The reality we have to understand is that 20 percent of casino patrons smoke, a number established by a recent University of Nevada-Reno study. As the options are considered, the smoking ban issue is not only a customer satisfaction issue, but an economic issue as well. What will those 20 percent of patrons do if smoking is banned in the casinos they typically visit? More to the point: Is there the potential that a ban will chase off as many as 20 percent of our patrons, particularly if other gaming outlets are not required to ban smoking?
Available information on the economic impacts of smoking bans shows cause for concern. According to Andrew Smith’s article in this publication just last month (“Getting Smoked”), “…there are indisputable costs associated with banning smoking at casinos, and there is a wealth of ‘hard’ data out there that demonstrates this quite clearly.” Smith cites Delaware’s Clean Indoor Act and reveals that “revenues have decreased [from 2002 to 2004] by more than $12 million.” He also points to research conducted on smoking bans in Australia, which shows “customers who smoke are now playing less often and for shorter periods of time.” And in Scotland, “where, a ban was instituted in March 2006, casino and bingo operators have seen revenues drop markedly,” Smith writes.
The bottom line is that our industry serves both smoking and nonsmoking customers – and it’s our job to ensure that all our patrons have an enjoyable experience when they visit our casinos. Our industry is neither pro-smoking nor anti-smoking, but we realize that balancing the needs of these two distinct sets of patrons, as well as those of our employees who don’t smoke, is of paramount importance. There is also a responsibility to the shareholders who have invested in our commercial casino companies and, not incidentally, a responsibility to the thousands of people and families within the communities where these businesses are located who count on the success of these businesses for their livelihoods.
Balancing these various responsibilities makes it very clear that there exists no simple solution to the indoor air quality debate. For some of our patrons, secondhand smoke is, at its best irritating and annoying. At its worst, secondhand smoke can be pernicious. Yet we cannot just write off the one-fifth of our customers who smoke, we have to consider their rights – including the right to enjoy their time at our properties.
True, a number of commercial gaming states recently have implemented smoking bans that affect casinos, and the industry takes these new laws seriously and will do whatever is necessary to comply.
Moving forward, however, it is important for everyone involved in this issue to keep in mind that the indoor air quality debate is not a black or white issue, which means that a black-and-white approach – such as a blanket smoking ban – is unlikely to be the best solution.
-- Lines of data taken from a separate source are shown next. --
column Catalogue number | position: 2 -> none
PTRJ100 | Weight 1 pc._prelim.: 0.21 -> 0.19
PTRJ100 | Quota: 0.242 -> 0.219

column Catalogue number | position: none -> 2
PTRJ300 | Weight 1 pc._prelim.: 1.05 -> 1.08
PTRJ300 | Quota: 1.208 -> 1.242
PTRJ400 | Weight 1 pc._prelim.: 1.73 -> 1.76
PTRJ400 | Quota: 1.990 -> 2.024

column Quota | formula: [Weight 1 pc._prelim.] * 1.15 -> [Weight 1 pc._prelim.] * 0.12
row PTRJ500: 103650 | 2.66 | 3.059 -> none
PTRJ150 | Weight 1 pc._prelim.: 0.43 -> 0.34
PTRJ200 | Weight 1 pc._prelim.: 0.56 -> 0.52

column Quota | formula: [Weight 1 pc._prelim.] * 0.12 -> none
Instead, our industry is confronted with multiple shades of gray – including customer preferences, technological improvements and smart business decisions – that continue to show just how complex this issue is, and will continue to be well into the future. The AGA remains committed to serving our members on this issue by providing the information and resources they need to best manage their indoor air quality, and therefore best serve the needs of their patrons.